■ **What you have to do**
Apart from the images, every record here needs to be copied exactly.

═══ Data for this task

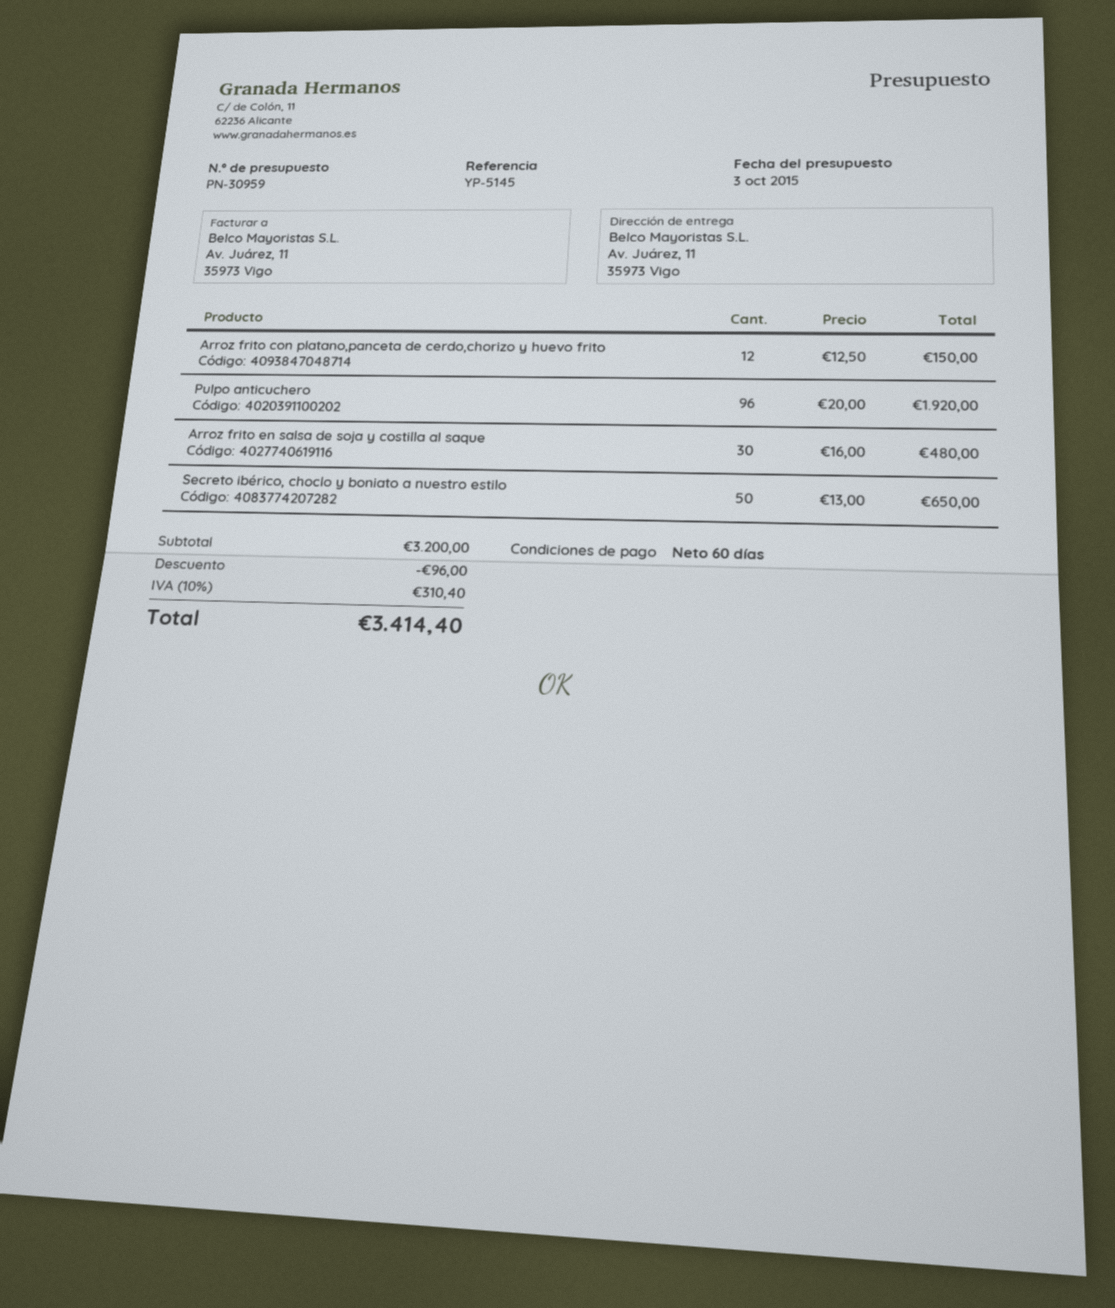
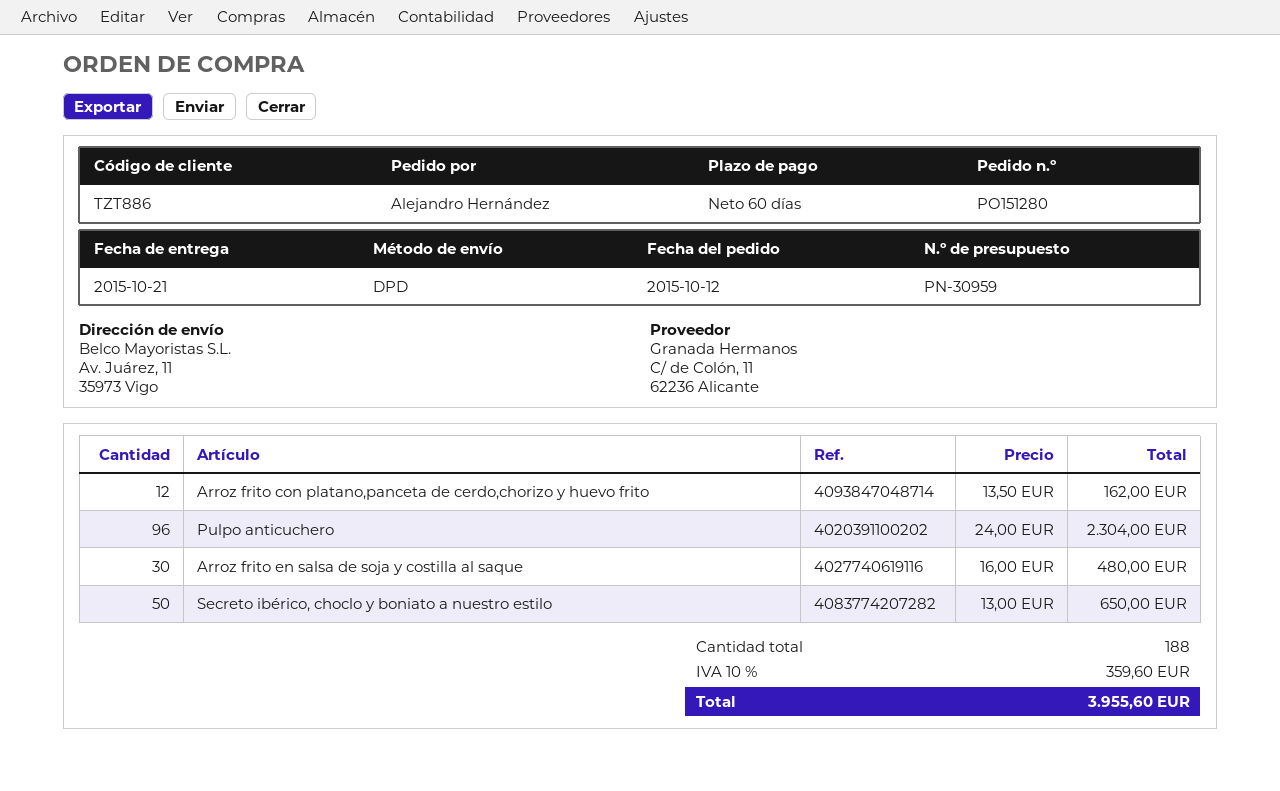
Arroz frito con platano,panceta de cerdo,chorizo y huevo frito: 12 x 12.50 = 150.00 -> 12 x 13.50 = 162.00
Pulpo anticuchero: 96 x 20.00 = 1920.00 -> 96 x 24.00 = 2304.00
discount: 96.00 -> none
tax: 10% = 310.40 -> 10% = 359.60
total: 3414.40 -> 3955.60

══════

■ **Output**
Arroz frito con platano,panceta de cerdo,chorizo y huevo frito: 12 x 12.50 = 150.00 -> 12 x 13.50 = 162.00
Pulpo anticuchero: 96 x 20.00 = 1920.00 -> 96 x 24.00 = 2304.00
discount: 96.00 -> none
tax: 10% = 310.40 -> 10% = 359.60
total: 3414.40 -> 3955.60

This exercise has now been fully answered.